Немного отдохнув, Настасья бросила последний взгляд на дорогу и, держась за стволы деревьев, медленно пошла вглубь своеобразного леса: это было намного безопасней, чем идти к плантациям по дороге, где каждый мог её увидеть. Да и если она вдруг упадёт в обморок, в лучшем случае её никто не заметит — ведь заметить человека, лежащего в кустах в десятке саженей от дороги, довольно сложновато. Руководствуясь таким соображением, Настасья упорно шла всё вперёд и вперёд, хотя едва ли она понимала, куда идёт, — рассудок говорил ей уйти как можно дальше, и она шла, но сильная боль в голове не давала даже возможности определить направление, в котором она пробирается по лесу. В конце концов после очередного шага её ноги задрожали и подломились, и Настасья опустилась на траву. Она еще раз провела рукой по затылку и убедилась в том, что кровь уже не течёт — значит, она ослабела не от её потери. Девушка дала себе слово отдохнуть минутку и немедленно продолжать путь — но она не встала ни через пять минут, ни через десять. Настасья, как она и боялась, потеряла сознание.


* * *


Когда Настя пришла в себя, она обнаружила, что пролежала в обмороке около трёх-четырёх часов — солнце, которое, пока она ехала, находилось в зените, заметно отклонилось на запад; по крайней мере Настасья догадывалась, где находиться запад, по тем немногочисленным признакам, которые давал лес — листва деревьев с одной из сторон была менее густой, чем с трех других, и она предполагала, что там должен был находиться север. Потом, после того, как она выяснила примерное время, она задалась другим, не менее важным вопросом: где сейчас находятся испанцы? После такого длительного обморока Настасье стало немного лучше, а это означало, что она может попытать счастья и отправиться к плантациям, чтобы там встретиться с Арабеллой. С другой стороны, её подруга могла уже уехать или, что еще хуже, испанцы могли захватить город полностью и, ведомые очевидным желанием нажиться, начать грабить загородные имения богатых плантаторов. Риск этого был велик — поэтому Настасья поостереглась пока что выходить из леса. Вместо этого она решила провести весь оставшийся вечер и ночь в лесу; утром же можно было выйти к берегу и проследить за тем, как испанский корабль будет выходить из гавани. Настасья искренне надеялась, что её не будет мутить так, как сейчас, и всё же надо было принять некоторые меры предосторожности: она, оглянувшись и убедившись, что рядом никого нет, быстро переоделась в захваченное крестьянское платье и кинула нарядный сарафан под кусты так, чтобы со стороны его не было видно. Потом она присела рядом с деревом — все-таки даже такой труд для неё оказался непосильным — и стала от нечего делать рассматривать листву вокруг себя: она переливалась от нежно-салатового до тёмно-зелёного, что для любопытной девушки являлось преинтересным зрелищем.
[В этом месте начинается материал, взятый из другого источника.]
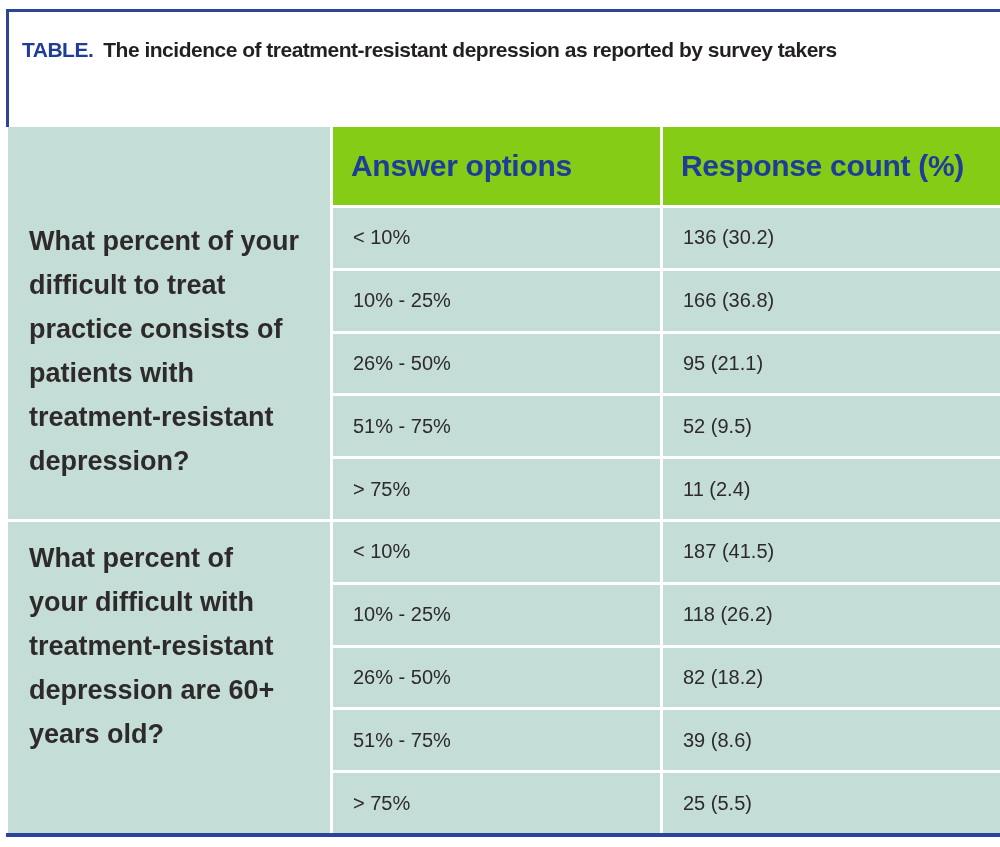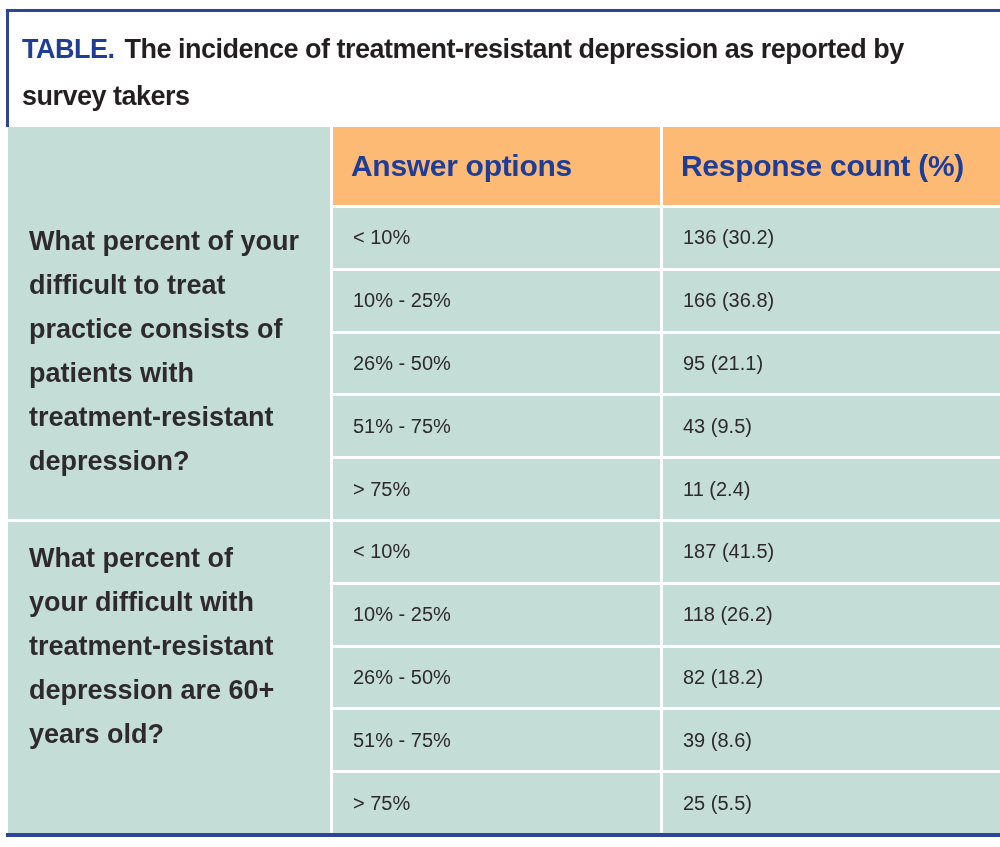"TABLE. The incidence of" .title { font-size: 27px -> 21px }
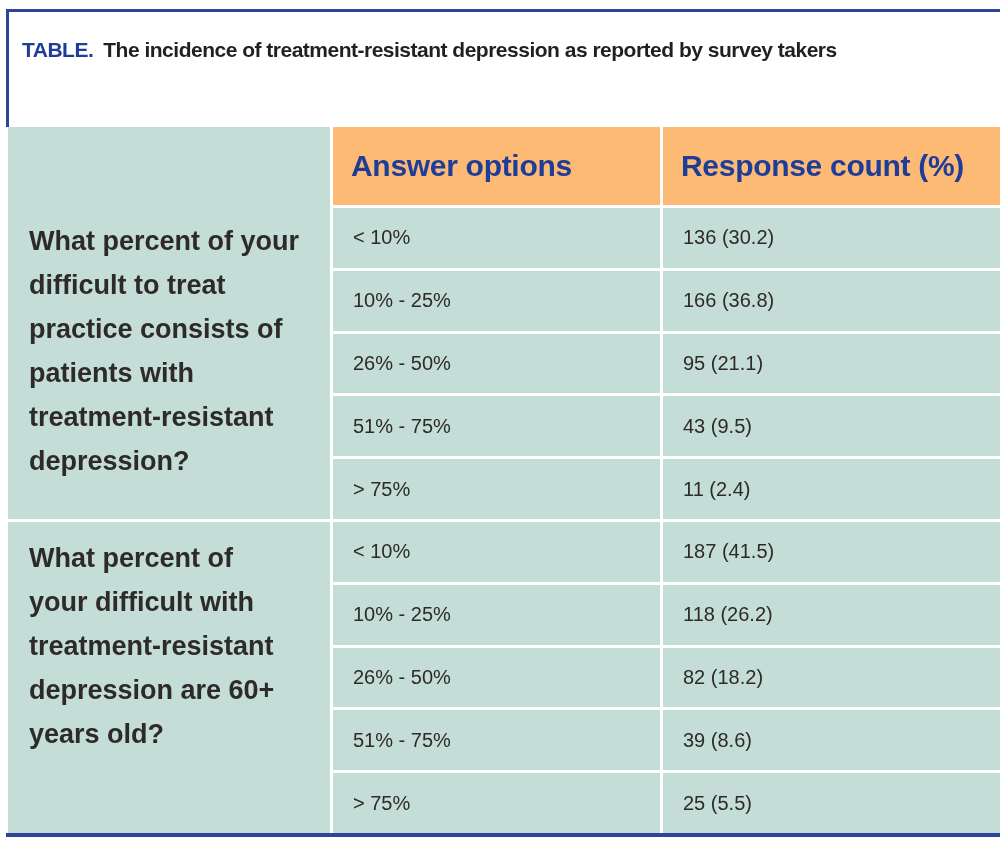"Answer options" .cell-header { background: #fdba74 -> #84cc16 }
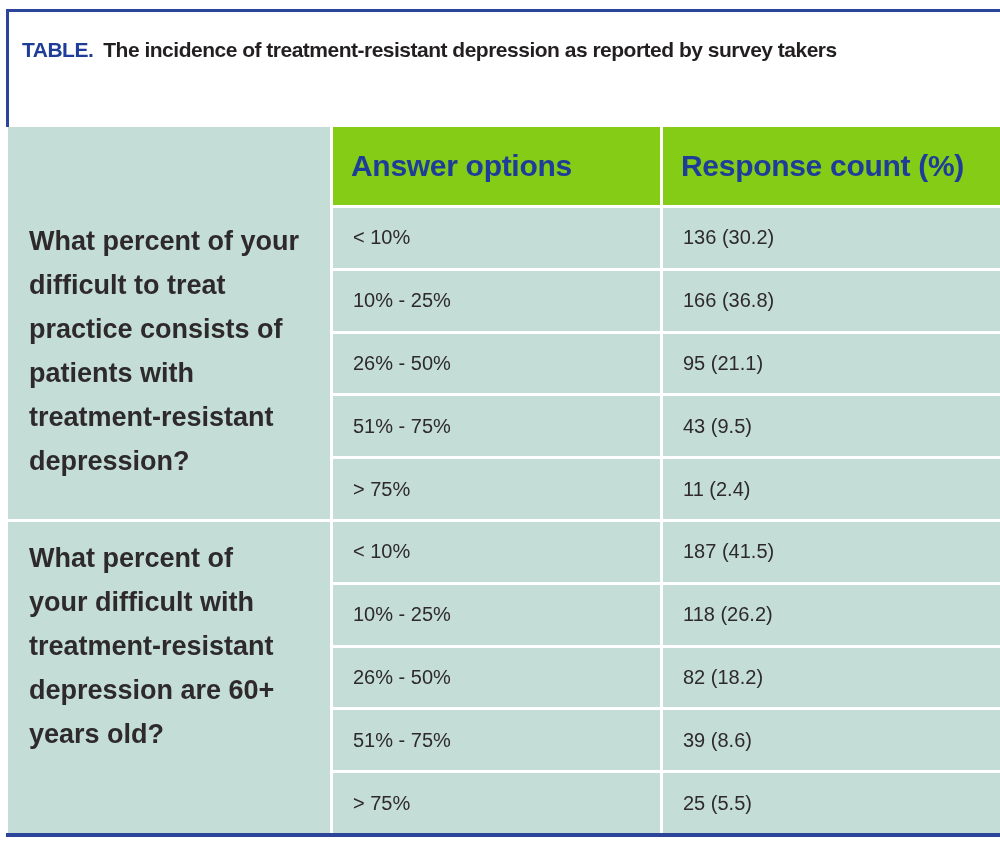"43 (9.5)" div.cell-data { text: 43 -> 52 }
Занятая этим, она сначала даже не заметила доносившееся перешептывание голосов. Но, услышав их, Настасья напряглась; хотя голоса, кажется, говорили по-английски, а не по-испански. Издалека трудно было различить национальность говоривших, но Настя уже поняла, что для неё английский звучит несколько резче, чем испанский, а люди говорили, несмотря на приглушающий всё шепот, всё-таки жестко. «Англичане», — пронеслось в голове Настасьи. Выходить к ним или нет? Друзья они или враги? Для того, чтобы выяснить это, нужно было подкрасться к ним поближе и понять, о чём они говорят — в противном случае догадки можно было бы строить бесконечно. Встав с места, Настя медленно пошла на звуки голосов, стараясь не шуметь и не запинаться о выходившие из-под земли коряги. Получалось плохо — но голоса нисколько не обращали на это внимания, продолжая говорить о чём-то своём. Тем не менее Настя, решив отдохнуть и опершись на какой-то куст, притихла и смогла различить слова сквозь жужжащий гул голосов.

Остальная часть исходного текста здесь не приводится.